Task material —
■ ■ ■ ■ ■ ■ ■
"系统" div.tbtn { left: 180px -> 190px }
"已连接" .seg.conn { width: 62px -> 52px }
■ ■ ■ ■ ■ ■ ■
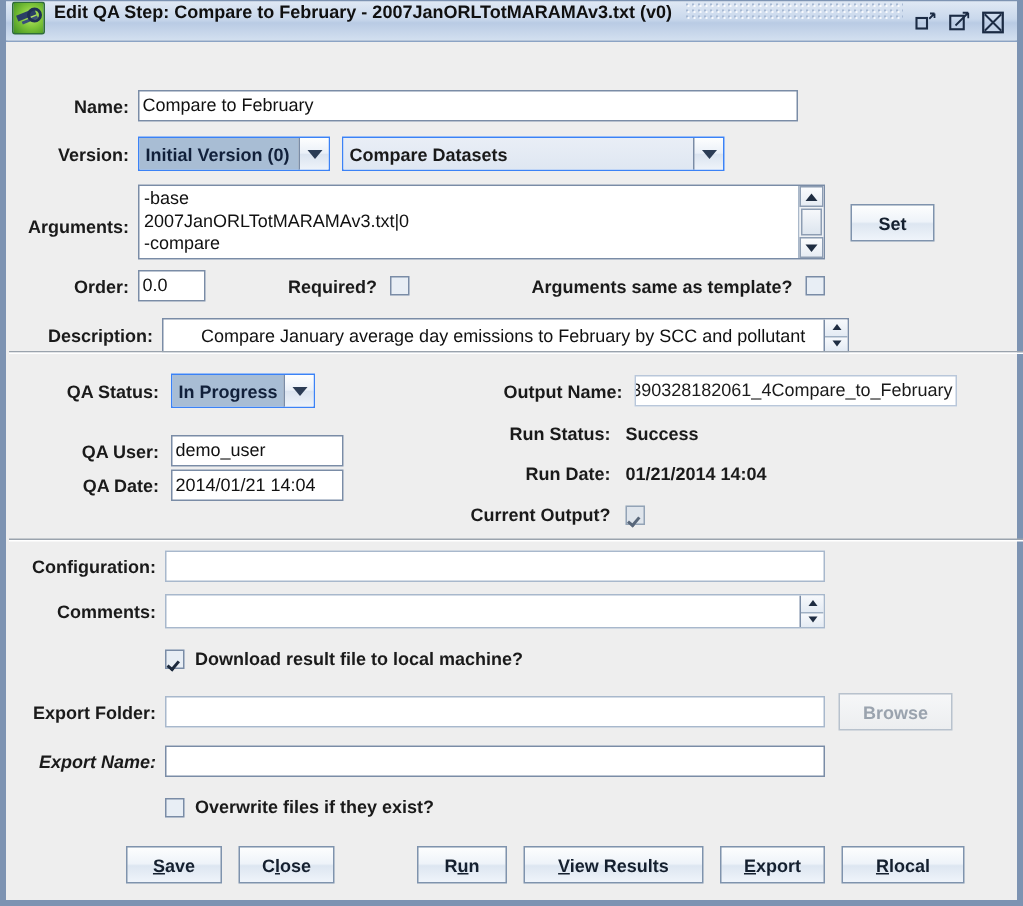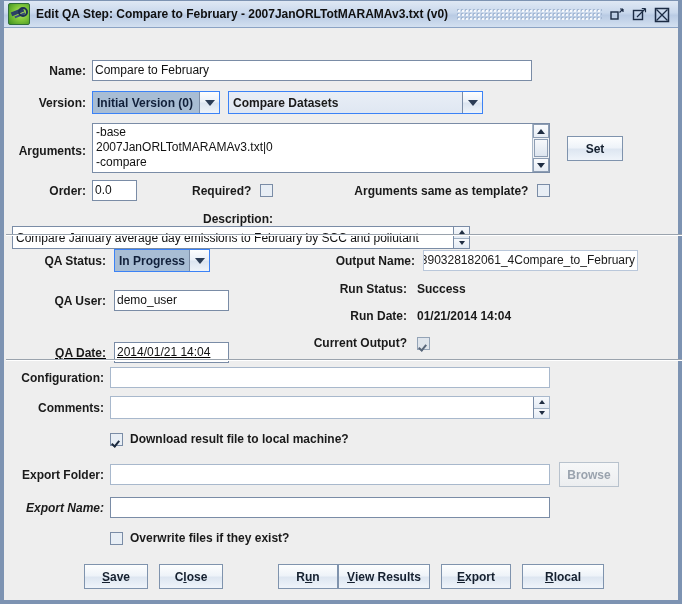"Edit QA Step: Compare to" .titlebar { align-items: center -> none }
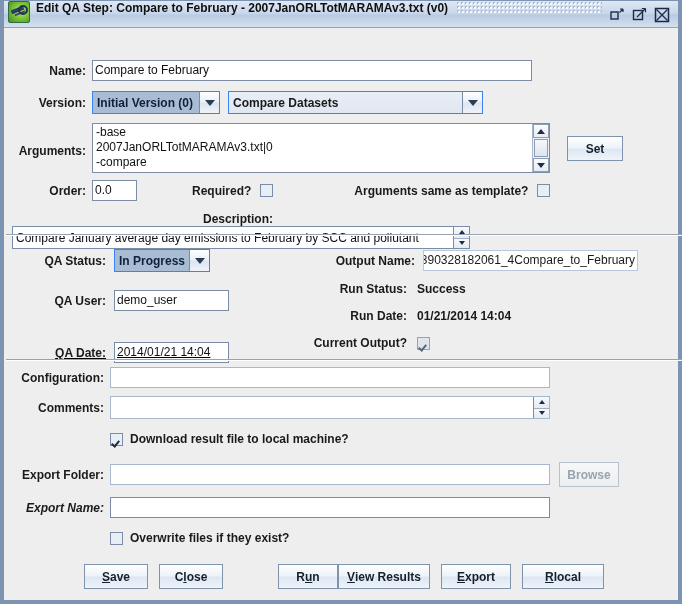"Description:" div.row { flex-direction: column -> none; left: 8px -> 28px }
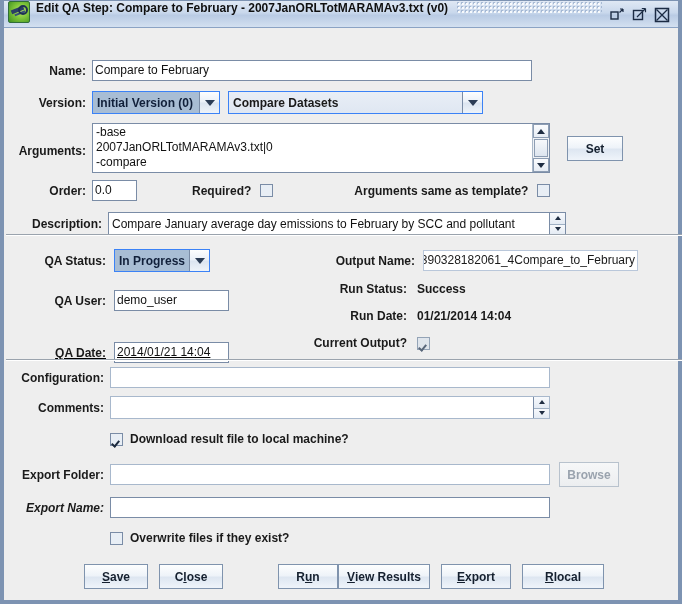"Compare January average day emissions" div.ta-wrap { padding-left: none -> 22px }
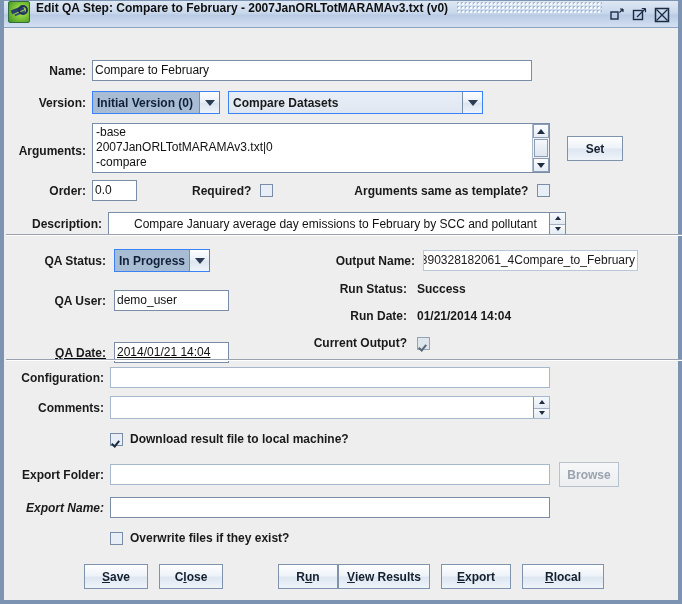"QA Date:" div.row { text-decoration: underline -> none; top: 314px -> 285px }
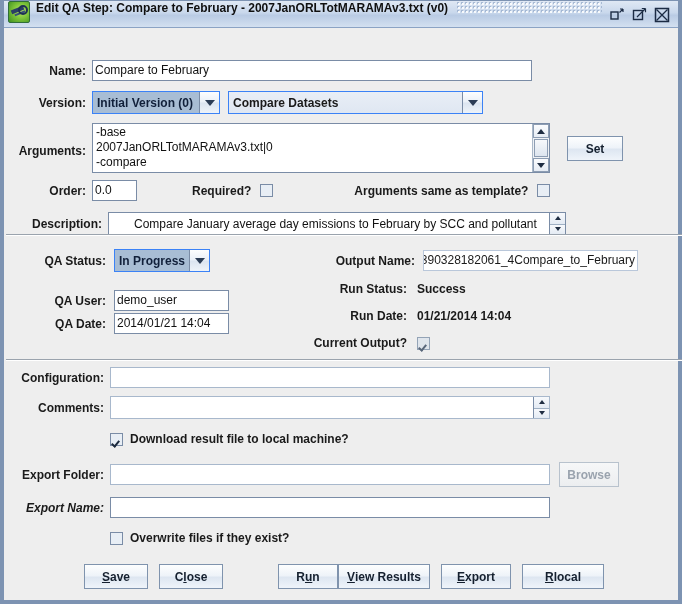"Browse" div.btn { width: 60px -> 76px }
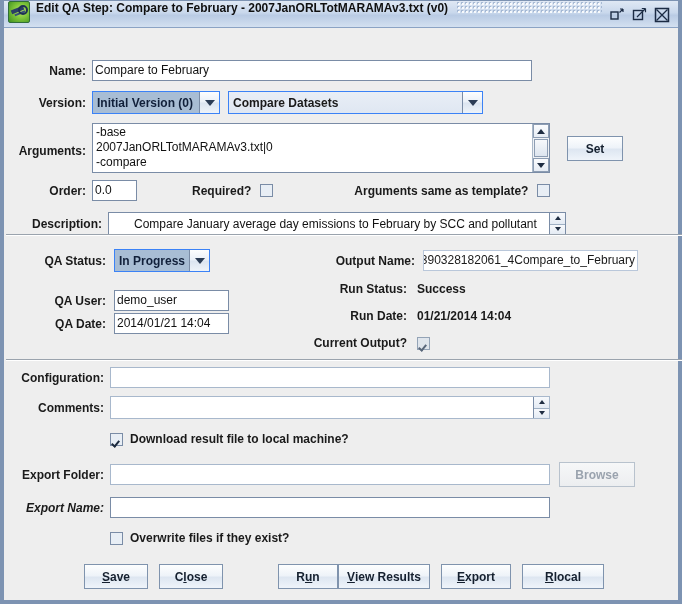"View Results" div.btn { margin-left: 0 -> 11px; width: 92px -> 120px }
■ ■ ■ ■ ■ ■ ■
Your task —
In the data above, find the line containing "flex-direction: column ->" and the line containing "margin-left: 0 ->". Copy exactly the stretch from the first through the second, both included, leaving out any picture.

Written answer —
"Description:" div.row { flex-direction: column -> none; left: 8px -> 28px }
"Compare January average day emissions" div.ta-wrap { padding-left: none -> 22px }
"QA Date:" div.row { text-decoration: underline -> none; top: 314px -> 285px }
"Browse" div.btn { width: 60px -> 76px }
"View Results" div.btn { margin-left: 0 -> 11px; width: 92px -> 120px }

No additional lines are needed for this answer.